● **Data section**
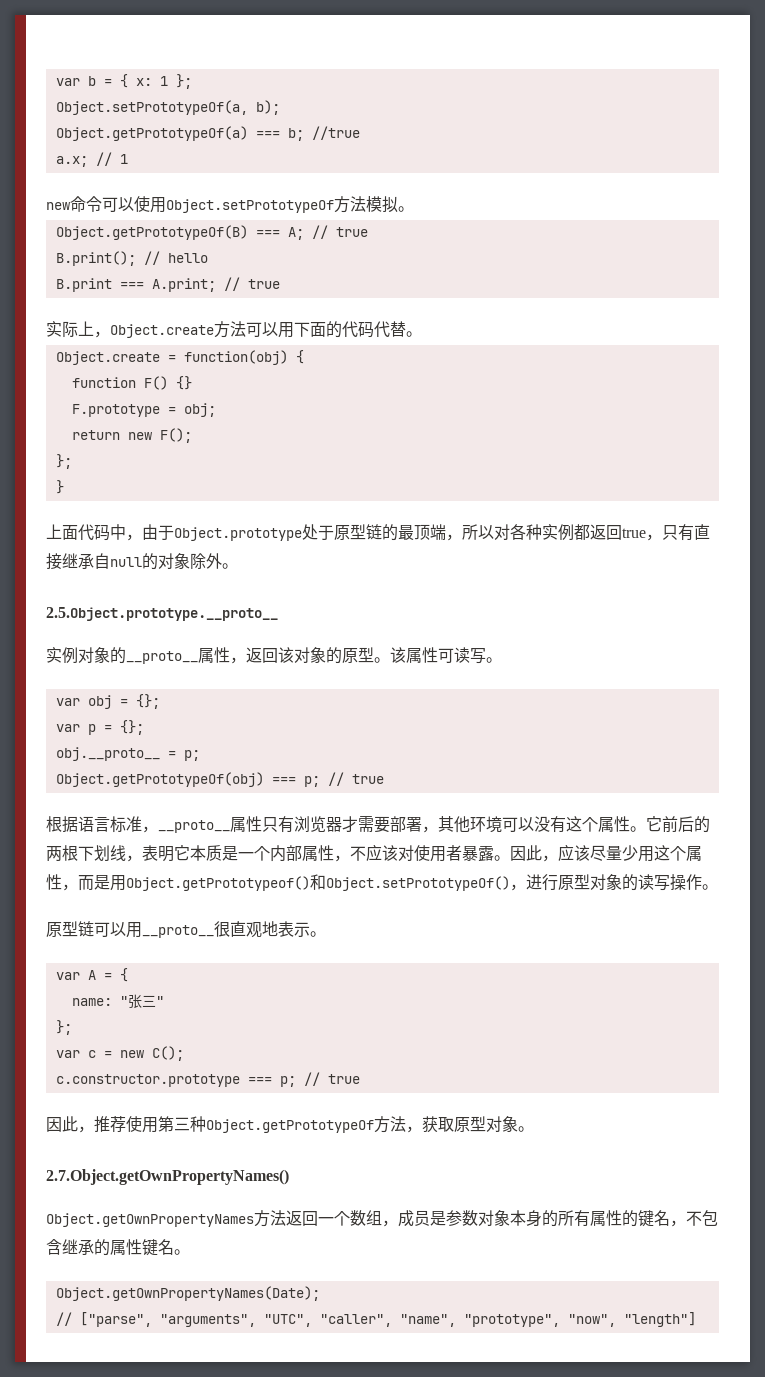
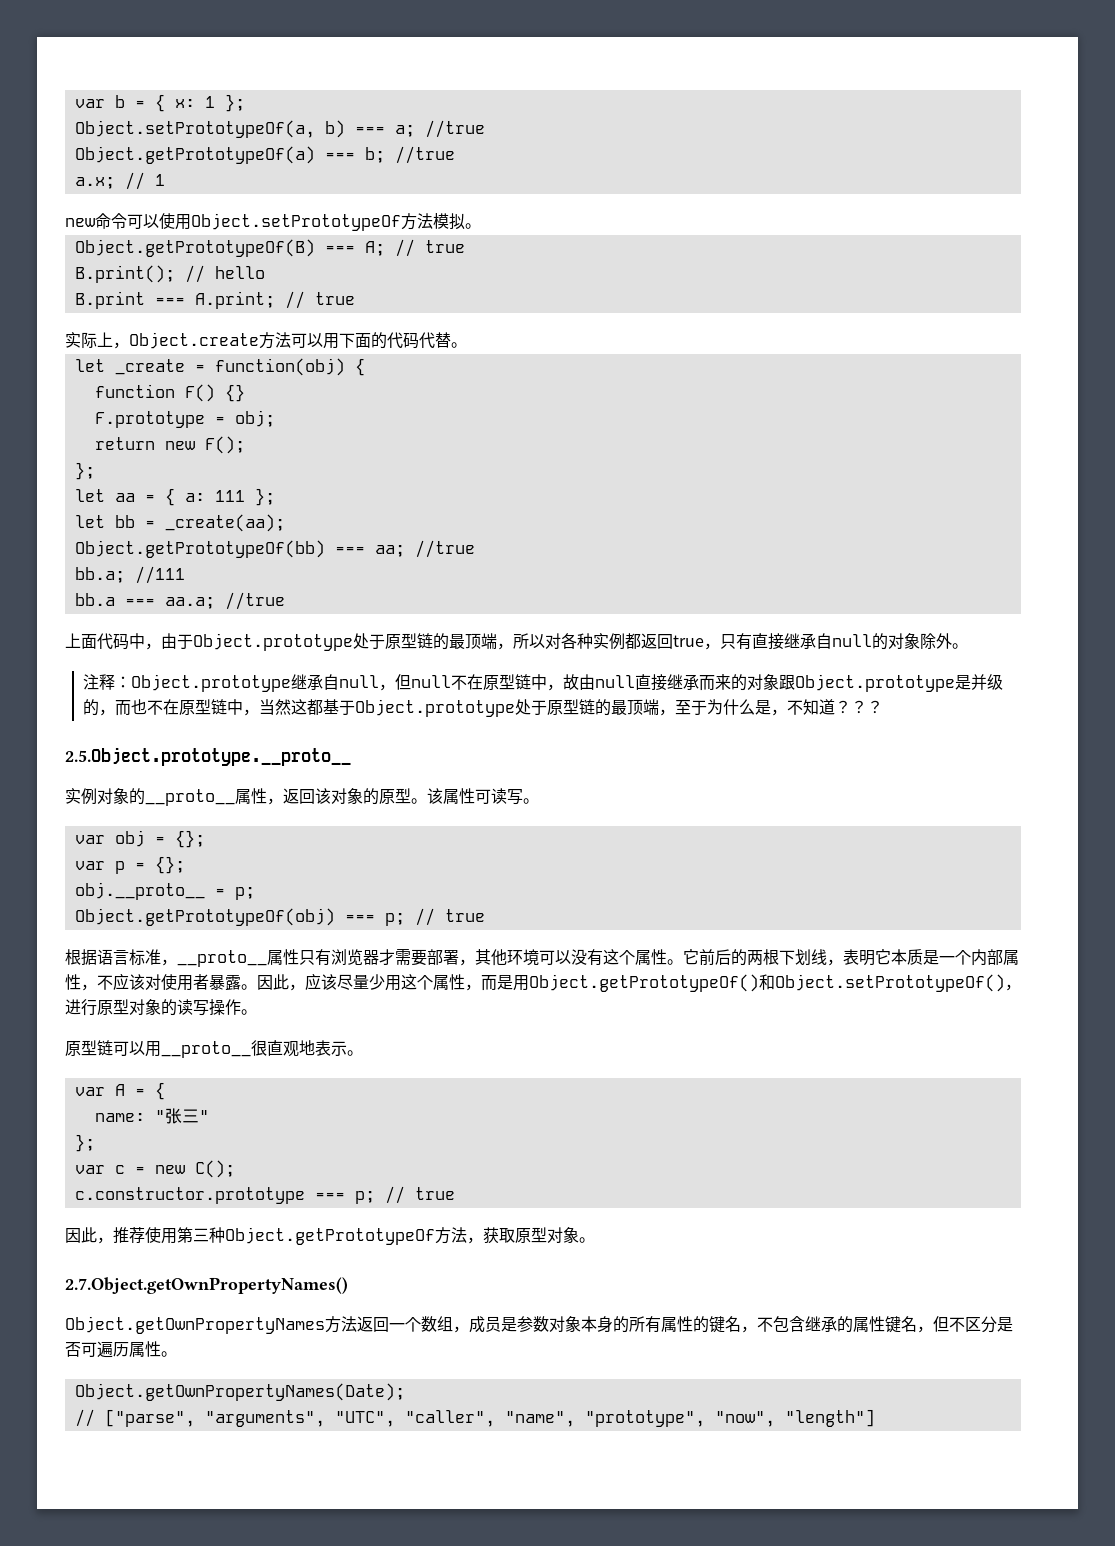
[255,100,280,115] b); -> [324,120,485,138] b) === a; //true
[55,351,160,365] Object.create -> [74,359,185,375] let _create
[55,480,64,494] } -> [74,488,275,506] [74,514,285,532] [74,540,475,558] [74,566,185,584] [74,592,285,610] let aa = { a: 111 }; // let bb = _create(aa); // Object.getPrototypeOf(bb) === aa; //true // bb.a; //111 // bb.a === aa.a; //true
(238, 566) none -> [82,674,1003,692] [82,699,883,717] // 注释：Object.prototype继承自null，但null不在原型链中，故由null直接继承而来的对象跟Object.prototype是并级的，而也不在原型链中，当然这都基于Object.prototype处于原型链的最顶端，至于为什么是，不知道？？？
[126,876,310,891] Object.getPrototypeof() -> [529,974,759,992] Object.getPrototypeOf()
(174, 1247) none -> [917,1316,1013,1333] [65,1341,161,1358] ，但不区分是否可遍历属性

● **Work to be completed**
Show every line of the listing that includes the word "true".

● **Response below**
[255,100,280,115] b); -> [324,120,485,138] b) === a; //true
[55,480,64,494] } -> [74,488,275,506] [74,514,285,532] [74,540,475,558] [74,566,185,584] [74,592,285,610] let aa = { a: 111 }; // let bb = _create(aa); // Object.getPrototypeOf(bb) === aa; //true // bb.a; //111 // bb.a === aa.a; //true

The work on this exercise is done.